Each of the records that follow needs an exact reproduction.

[Data items]
=======
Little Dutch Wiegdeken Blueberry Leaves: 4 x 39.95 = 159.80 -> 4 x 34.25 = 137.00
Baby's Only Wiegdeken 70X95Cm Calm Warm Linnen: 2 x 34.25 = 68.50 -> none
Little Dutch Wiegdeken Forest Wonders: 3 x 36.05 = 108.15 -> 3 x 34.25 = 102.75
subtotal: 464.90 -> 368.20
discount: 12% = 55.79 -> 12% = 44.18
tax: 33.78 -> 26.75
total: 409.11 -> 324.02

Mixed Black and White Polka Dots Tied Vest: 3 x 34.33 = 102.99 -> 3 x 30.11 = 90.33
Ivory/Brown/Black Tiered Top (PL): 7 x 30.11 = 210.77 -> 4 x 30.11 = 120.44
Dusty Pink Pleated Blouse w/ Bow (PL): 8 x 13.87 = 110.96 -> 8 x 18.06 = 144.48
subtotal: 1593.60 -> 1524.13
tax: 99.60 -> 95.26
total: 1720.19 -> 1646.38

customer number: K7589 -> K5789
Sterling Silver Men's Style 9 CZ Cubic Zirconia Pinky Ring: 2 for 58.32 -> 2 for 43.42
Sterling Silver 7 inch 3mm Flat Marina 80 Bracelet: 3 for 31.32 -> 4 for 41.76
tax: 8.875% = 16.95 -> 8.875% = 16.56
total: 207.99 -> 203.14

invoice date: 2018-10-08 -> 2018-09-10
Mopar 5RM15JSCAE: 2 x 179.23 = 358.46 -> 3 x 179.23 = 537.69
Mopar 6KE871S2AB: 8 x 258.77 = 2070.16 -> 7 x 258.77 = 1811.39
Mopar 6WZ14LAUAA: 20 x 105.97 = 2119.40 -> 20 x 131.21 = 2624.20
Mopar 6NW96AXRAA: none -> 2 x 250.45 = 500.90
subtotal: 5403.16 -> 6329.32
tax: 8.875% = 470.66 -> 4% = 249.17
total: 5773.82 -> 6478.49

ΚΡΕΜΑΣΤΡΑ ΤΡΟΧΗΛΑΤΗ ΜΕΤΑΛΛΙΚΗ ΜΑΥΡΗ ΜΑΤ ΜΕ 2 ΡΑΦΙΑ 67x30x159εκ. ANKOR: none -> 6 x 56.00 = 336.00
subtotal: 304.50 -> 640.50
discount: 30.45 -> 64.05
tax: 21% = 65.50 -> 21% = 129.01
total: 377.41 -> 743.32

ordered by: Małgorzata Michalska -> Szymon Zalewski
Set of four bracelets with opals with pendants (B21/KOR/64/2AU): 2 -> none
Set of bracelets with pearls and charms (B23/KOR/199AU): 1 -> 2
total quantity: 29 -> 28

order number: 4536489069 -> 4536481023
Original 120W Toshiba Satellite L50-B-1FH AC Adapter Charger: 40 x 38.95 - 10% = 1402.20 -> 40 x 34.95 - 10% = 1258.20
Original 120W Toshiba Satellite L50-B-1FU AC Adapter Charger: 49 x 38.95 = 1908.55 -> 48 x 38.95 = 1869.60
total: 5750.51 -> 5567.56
=======
» Result for this task:
Little Dutch Wiegdeken Blueberry Leaves: 4 x 39.95 = 159.80 -> 4 x 34.25 = 137.00
Baby's Only Wiegdeken 70X95Cm Calm Warm Linnen: 2 x 34.25 = 68.50 -> none
Little Dutch Wiegdeken Forest Wonders: 3 x 36.05 = 108.15 -> 3 x 34.25 = 102.75
subtotal: 464.90 -> 368.20
discount: 12% = 55.79 -> 12% = 44.18
tax: 33.78 -> 26.75
total: 409.11 -> 324.02

Mixed Black and White Polka Dots Tied Vest: 3 x 34.33 = 102.99 -> 3 x 30.11 = 90.33
Ivory/Brown/Black Tiered Top (PL): 7 x 30.11 = 210.77 -> 4 x 30.11 = 120.44
Dusty Pink Pleated Blouse w/ Bow (PL): 8 x 13.87 = 110.96 -> 8 x 18.06 = 144.48
subtotal: 1593.60 -> 1524.13
tax: 99.60 -> 95.26
total: 1720.19 -> 1646.38

customer number: K7589 -> K5789
Sterling Silver Men's Style 9 CZ Cubic Zirconia Pinky Ring: 2 for 58.32 -> 2 for 43.42
Sterling Silver 7 inch 3mm Flat Marina 80 Bracelet: 3 for 31.32 -> 4 for 41.76
tax: 8.875% = 16.95 -> 8.875% = 16.56
total: 207.99 -> 203.14

invoice date: 2018-10-08 -> 2018-09-10
Mopar 5RM15JSCAE: 2 x 179.23 = 358.46 -> 3 x 179.23 = 537.69
Mopar 6KE871S2AB: 8 x 258.77 = 2070.16 -> 7 x 258.77 = 1811.39
Mopar 6WZ14LAUAA: 20 x 105.97 = 2119.40 -> 20 x 131.21 = 2624.20
Mopar 6NW96AXRAA: none -> 2 x 250.45 = 500.90
subtotal: 5403.16 -> 6329.32
tax: 8.875% = 470.66 -> 4% = 249.17
total: 5773.82 -> 6478.49

ΚΡΕΜΑΣΤΡΑ ΤΡΟΧΗΛΑΤΗ ΜΕΤΑΛΛΙΚΗ ΜΑΥΡΗ ΜΑΤ ΜΕ 2 ΡΑΦΙΑ 67x30x159εκ. ANKOR: none -> 6 x 56.00 = 336.00
subtotal: 304.50 -> 640.50
discount: 30.45 -> 64.05
tax: 21% = 65.50 -> 21% = 129.01
total: 377.41 -> 743.32

ordered by: Małgorzata Michalska -> Szymon Zalewski
Set of four bracelets with opals with pendants (B21/KOR/64/2AU): 2 -> none
Set of bracelets with pearls and charms (B23/KOR/199AU): 1 -> 2
total quantity: 29 -> 28

order number: 4536489069 -> 4536481023
Original 120W Toshiba Satellite L50-B-1FH AC Adapter Charger: 40 x 38.95 - 10% = 1402.20 -> 40 x 34.95 - 10% = 1258.20
Original 120W Toshiba Satellite L50-B-1FU AC Adapter Charger: 49 x 38.95 = 1908.55 -> 48 x 38.95 = 1869.60
total: 5750.51 -> 5567.56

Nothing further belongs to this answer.